Enrollment Across Counties with High and Low Traditional Medicare Spending. Over the years, Congress and various Administrations have made a number of changes to payment and participation rules for private risk-bearing plans that provide Medicare benefits under contract with the federal government, now called Medicare Advantage plans. Many of these changes have revolved around plan payment levels, seeking to balance having more plans participate with parity in payments between traditional Medicare and Medicare Advantage. The latest of these changes, which is included in the ACA, varies payment policy with the level of traditional Medicare spending in counties, grouped evenly into four quartiles by cost. Payments to plans now depend on the relationship between their bids and the counties’ traditional Medicare spending and also are increased by any quality based bonus payments the plan may receive. After being frozen in 2011 at 2010 levels, benchmarks (the maximum Medicare will pay a plan) are being adjusted down so that once payments are fully phased in they will range from 95 percent of traditional Medicare spending for counties in the top quartile of spending (e.g., Miami-Dade, FL) to 115 percent of traditional Medicare spending in the bottom quartile of such spending (e.g., Boise, ID).

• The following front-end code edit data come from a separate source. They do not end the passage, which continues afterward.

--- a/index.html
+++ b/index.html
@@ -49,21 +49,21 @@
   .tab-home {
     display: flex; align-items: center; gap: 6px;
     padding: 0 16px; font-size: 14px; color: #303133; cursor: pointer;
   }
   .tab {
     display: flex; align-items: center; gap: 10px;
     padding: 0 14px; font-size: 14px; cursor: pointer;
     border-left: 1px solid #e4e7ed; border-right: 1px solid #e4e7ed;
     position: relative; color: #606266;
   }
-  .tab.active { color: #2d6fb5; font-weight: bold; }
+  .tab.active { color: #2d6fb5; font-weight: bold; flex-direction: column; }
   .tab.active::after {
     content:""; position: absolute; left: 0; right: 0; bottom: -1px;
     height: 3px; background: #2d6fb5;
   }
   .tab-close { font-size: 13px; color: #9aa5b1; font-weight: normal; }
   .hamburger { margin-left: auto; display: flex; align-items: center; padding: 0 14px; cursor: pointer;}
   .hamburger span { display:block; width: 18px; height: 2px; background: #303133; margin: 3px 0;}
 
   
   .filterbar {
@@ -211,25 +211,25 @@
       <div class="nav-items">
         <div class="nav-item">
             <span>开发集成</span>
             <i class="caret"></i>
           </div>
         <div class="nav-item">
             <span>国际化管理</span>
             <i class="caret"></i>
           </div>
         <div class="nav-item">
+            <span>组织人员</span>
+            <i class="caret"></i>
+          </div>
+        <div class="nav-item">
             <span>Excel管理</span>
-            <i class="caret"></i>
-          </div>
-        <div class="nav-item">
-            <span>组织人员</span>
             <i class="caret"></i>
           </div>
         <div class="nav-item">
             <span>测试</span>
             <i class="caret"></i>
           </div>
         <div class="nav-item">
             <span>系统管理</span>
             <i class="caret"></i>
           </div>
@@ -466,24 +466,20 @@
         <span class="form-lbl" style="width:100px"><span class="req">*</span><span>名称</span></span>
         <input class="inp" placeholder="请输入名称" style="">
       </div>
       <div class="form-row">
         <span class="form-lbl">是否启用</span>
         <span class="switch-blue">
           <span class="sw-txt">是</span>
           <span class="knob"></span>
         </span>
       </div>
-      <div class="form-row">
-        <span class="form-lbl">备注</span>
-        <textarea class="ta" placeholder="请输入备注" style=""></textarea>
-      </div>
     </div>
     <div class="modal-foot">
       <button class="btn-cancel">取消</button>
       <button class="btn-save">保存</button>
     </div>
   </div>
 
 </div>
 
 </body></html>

Despite the payment changes, enrollment continues to grow across counties in each of the four quartiles of traditional Medicare spending (Table A6). Between 2013 and 2014, enrollment grew at a relatively similar rate in aggregate across in highest quartile counties (8.3%) as in the lowest quartile counties (8.7%), and higher, but not very much differently, in the two quartiles in between (10.7% and 12.3%, respectively). In 2014, overall penetration also was not very different across quartiles (ranging from 27% to 34%). Thus, enrollment continues to grow across counties that differ in traditional Medicare spending, which is not surprising given that Medicare Advantage penetration rates have historically been high in several low cost counties (e.g., Multnomah, OR and Boise, ID) as well as high cost counties (Miami-Dade, FL and Los Angeles, CA).